Poster
On Exact Bit-level Reversible Transformers Without Changing Architecture
Guoqiang Zhang · John Lewis · W. Bastiaan Kleijn
East Exhibition Hall A-B #E-3505
Nowadays, almost all popular large language models (LLMs) use the so-called transformer (consisting of a sequence of blocks) architecture to learn from data. Fine-tuning a pre-trained transformer-based LLM for downstream tasks usually involves a small or medium-sized dataset and is prone to overfitting, implying that the LLM attempts to memorize the data rather than understand it.Our work proposes a new technique named bidirectional integration approximation (BDIA) to assist fine-tuning a transformer-based LLM to reduce overfitting. The basic idea is to fine-tune an ensemble of transformer-based LLMs parameterised by a set of binary random variables, which essentially enforces those LLMs in the ensemble to understand data rather than memorize it. After finishing fine-tuning, we take the average of all the LLMs in the ensemble as the final LLM to be employed in practice.If needed, BDIA can also be implemented to save GPU memory in the fine-tuning process.
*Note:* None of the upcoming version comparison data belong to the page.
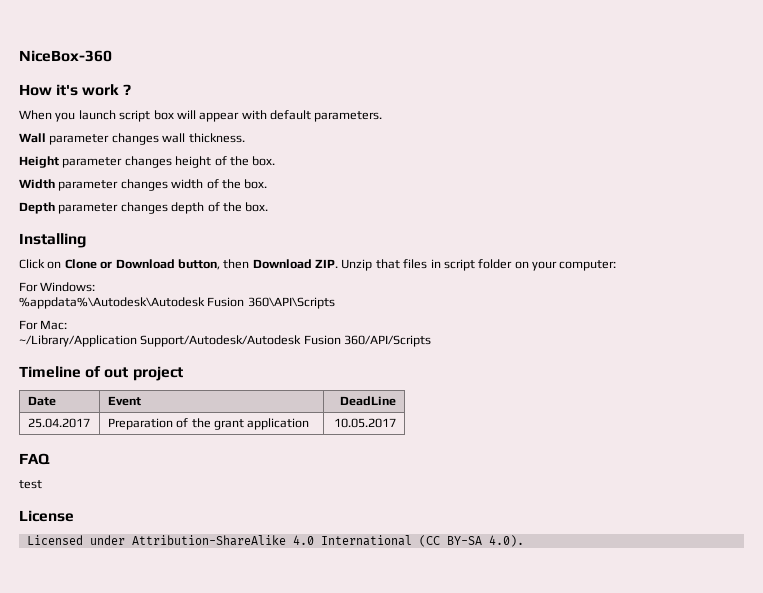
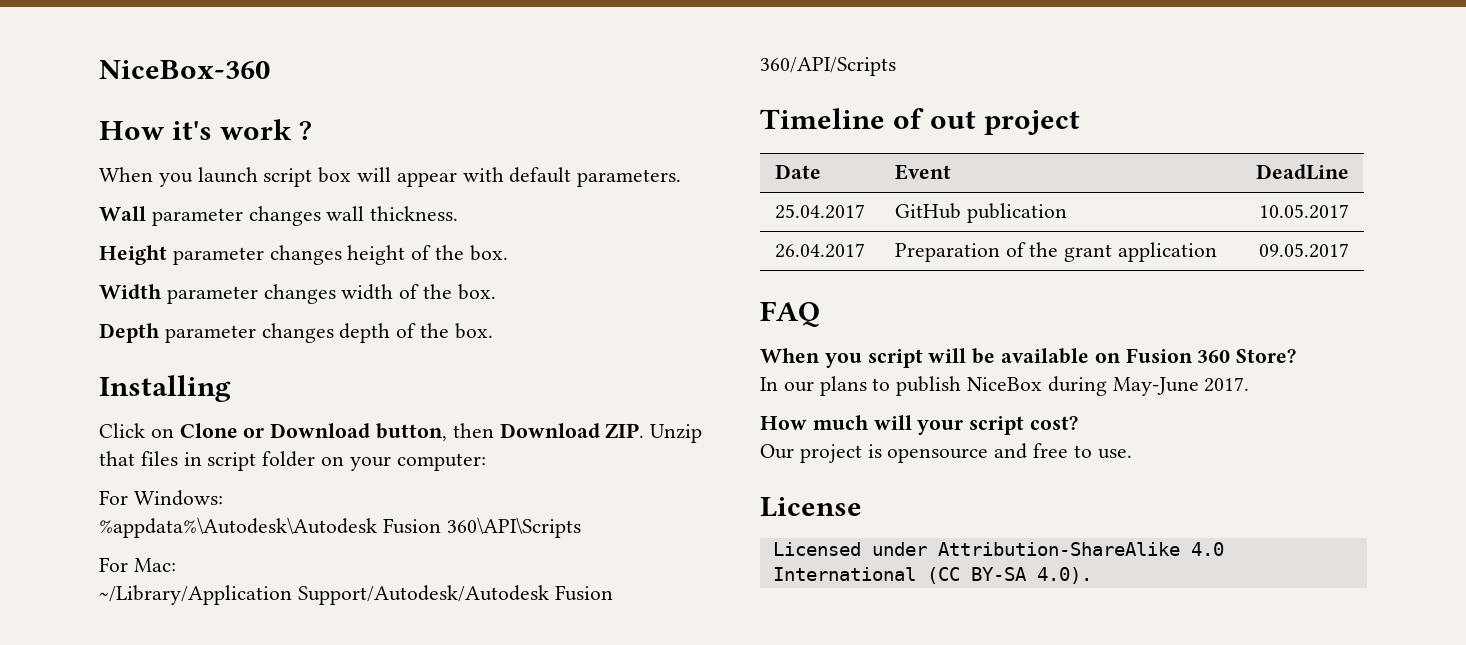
(90, 423) none -> [894,203,1067,223] [1259,204,1350,219] [774,243,865,258] | GitHub publication | 10.05.2017 // 26.04.2017
[334,418,397,428] 10.05.2017 -> [1259,243,1350,258] 09.05.2017
[19,480,42,489] test -> [760,348,1297,368] [760,376,1250,396] [760,415,1079,435] [760,443,1132,463] When you script will be available on Fusion 360 Store? // In our plans to publish NiceBox during May-June 2017. // How much will your script cost? // Our project is opensource and free to use.

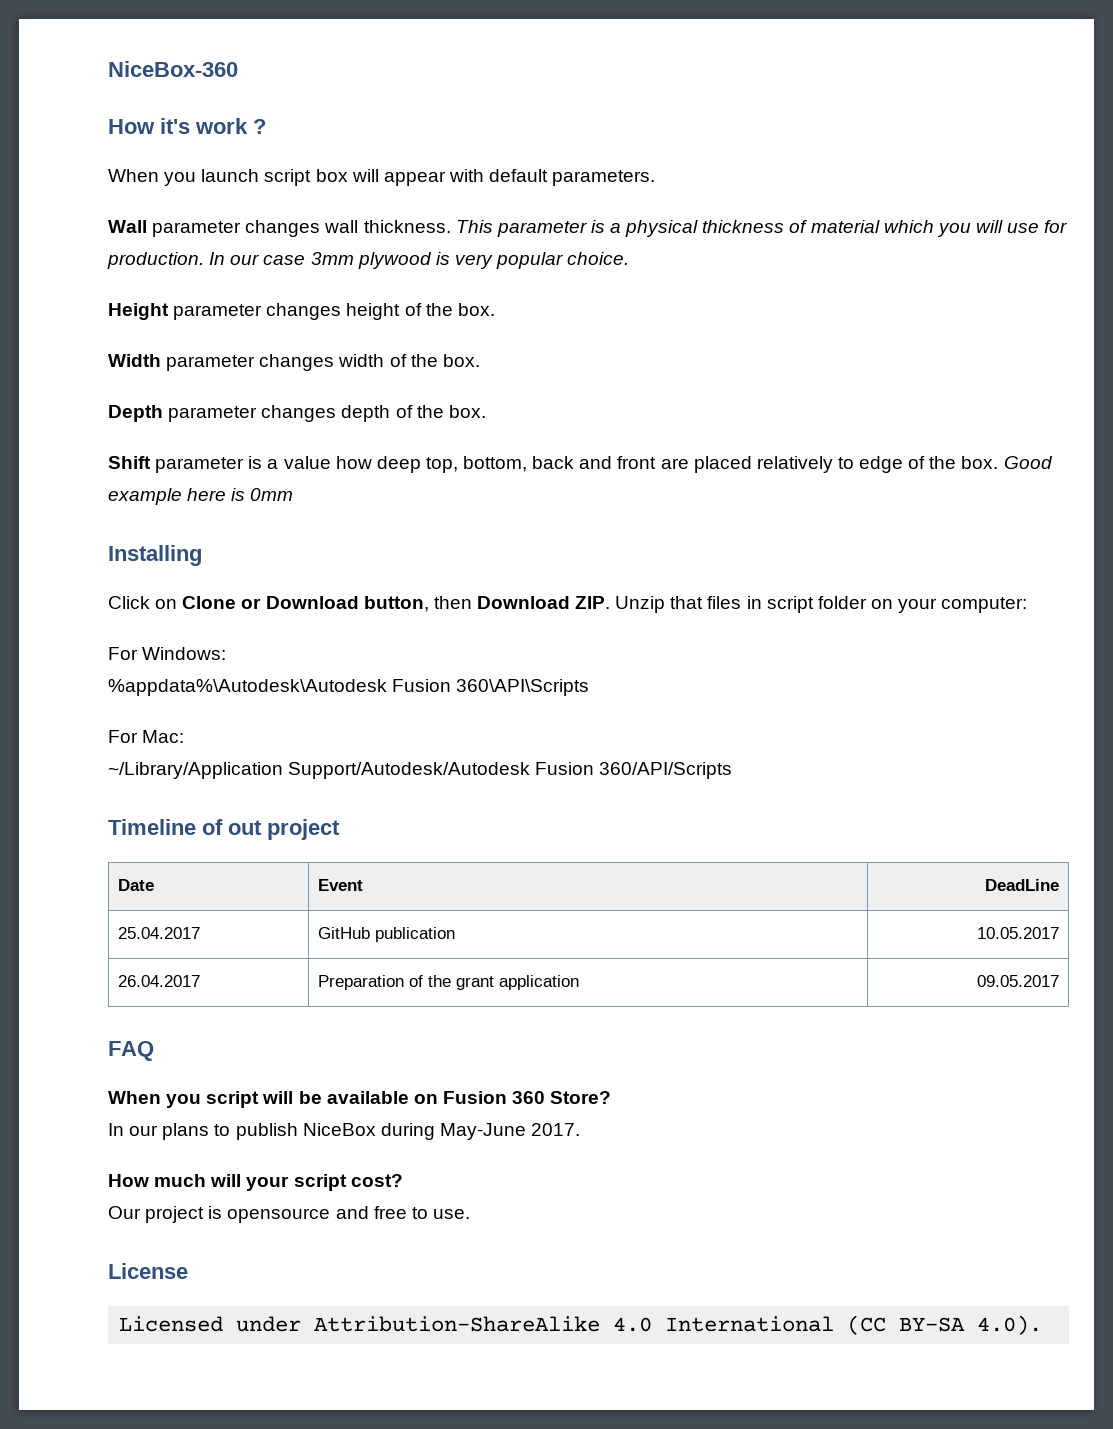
(459, 213) none -> [455,220,1068,237] [107,252,630,269] This parameter is a physical thickness of material which you will use for production. In our case 3mm plywood is very popular choice.
(493, 331) none -> [108,456,1053,473] [108,488,294,505] // Shift parameter is a value how deep top, bottom, back and front are placed relatively to edge of the box. Good example here is 0mm

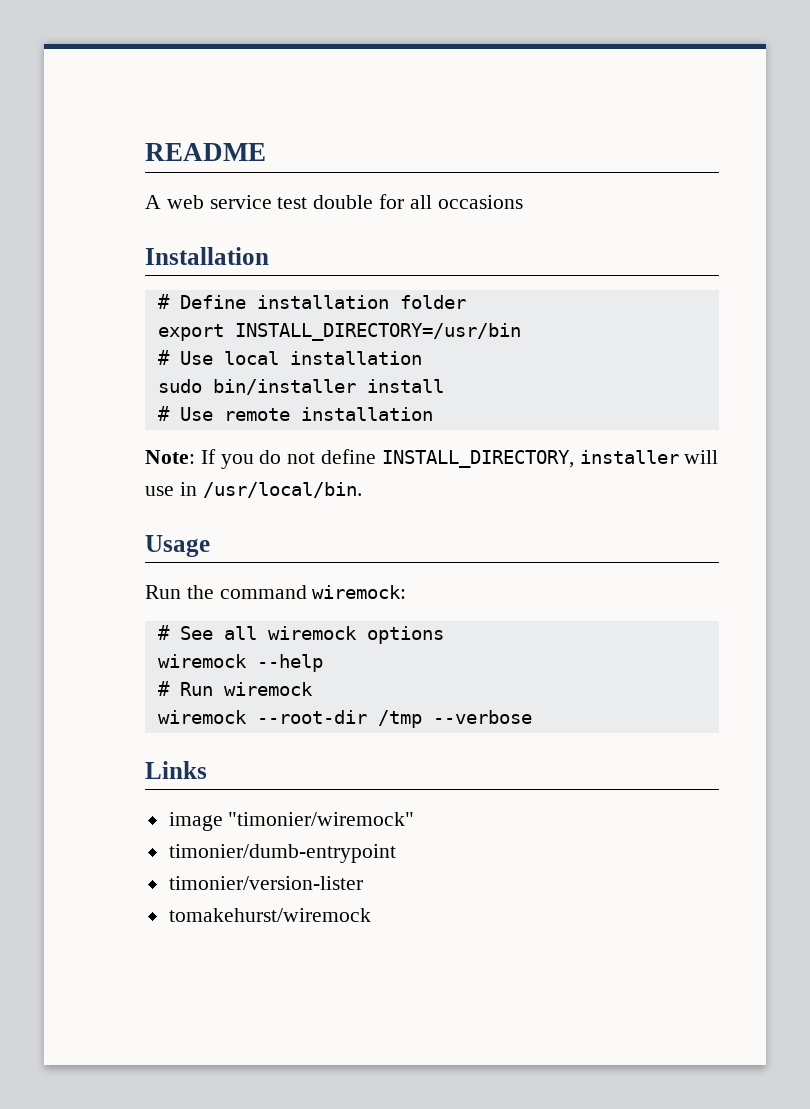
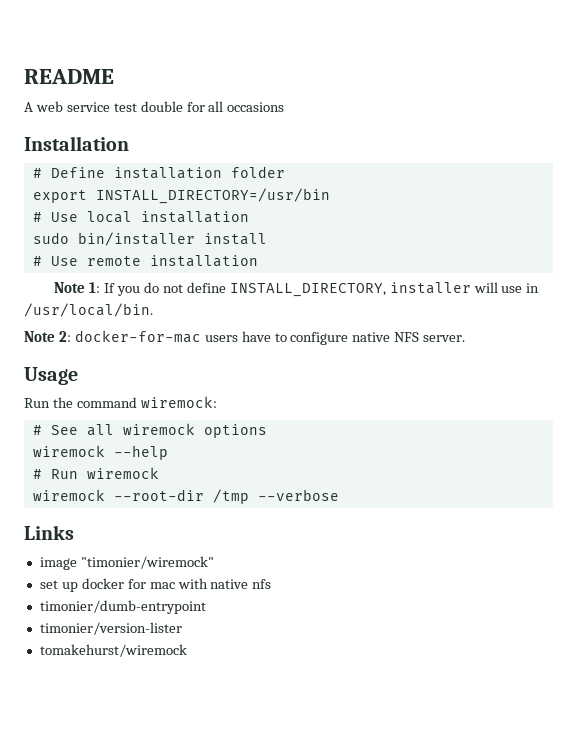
[145,450,195,464] Note: -> [54,282,101,293] Note 1:
(362, 490) none -> [24,330,466,345] // Note 2: docker-for-mac users have to configure native NFS server.
(415, 819) none -> [39,578,272,592] // set up docker for mac with native nfs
To do so, we perform quantization on the output of each block of each transformer model in the ensemble when feeding input data to the model. With BDIA and quantization, it becomes feasible to update each block in each model in the ensemble on-the-fly.Experiments on natural language generation, translation, and image classification, confirm that our new BDIA technique can indeed reduce over-fitting, promoting the transformer model to understand data.